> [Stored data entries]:

-------------------------

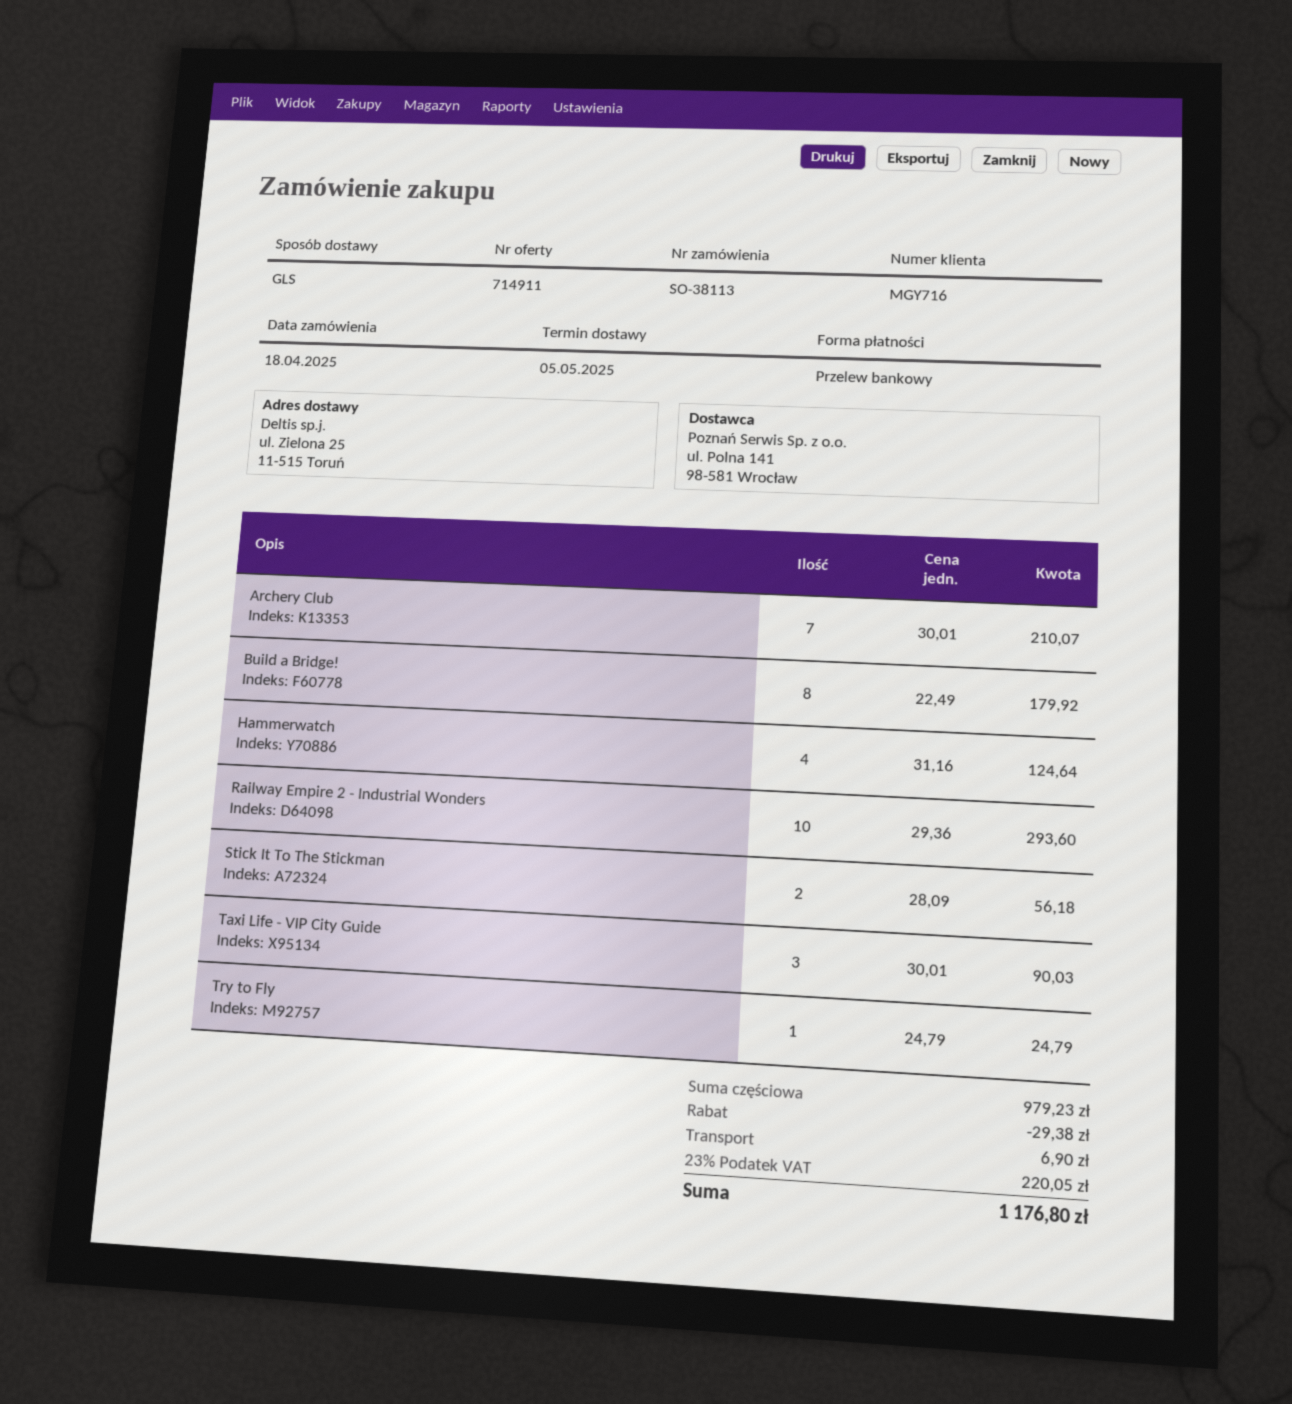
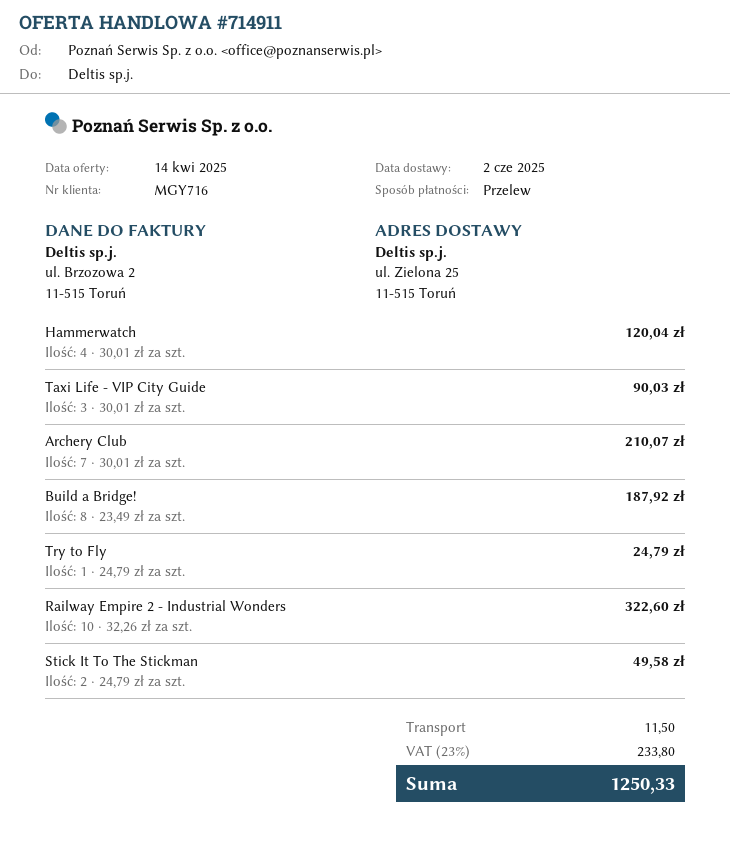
delivery date: 2025-05-05 -> 2025-06-02
Build a Bridge!: 8 x 22.49 = 179.92 -> 8 x 23.49 = 187.92
Hammerwatch: 4 x 31.16 = 124.64 -> 4 x 30.01 = 120.04
Railway Empire 2 - Industrial Wonders: 10 x 29.36 = 293.60 -> 10 x 32.26 = 322.60
Stick It To The Stickman: 2 x 28.09 = 56.18 -> 2 x 24.79 = 49.58
discount: 29.38 -> none
shipping: 6.90 -> 11.50
tax: 23% = 220.05 -> 23% = 233.80
total: 1176.80 -> 1250.33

-------------------------

> [WHAT IS REQUIRED]: All lines from the one with "Stick It To" to the end of the records must be set down exactly. Skip every line before it.

> [RESULT]:
Stick It To The Stickman: 2 x 28.09 = 56.18 -> 2 x 24.79 = 49.58
discount: 29.38 -> none
shipping: 6.90 -> 11.50
tax: 23% = 220.05 -> 23% = 233.80
total: 1176.80 -> 1250.33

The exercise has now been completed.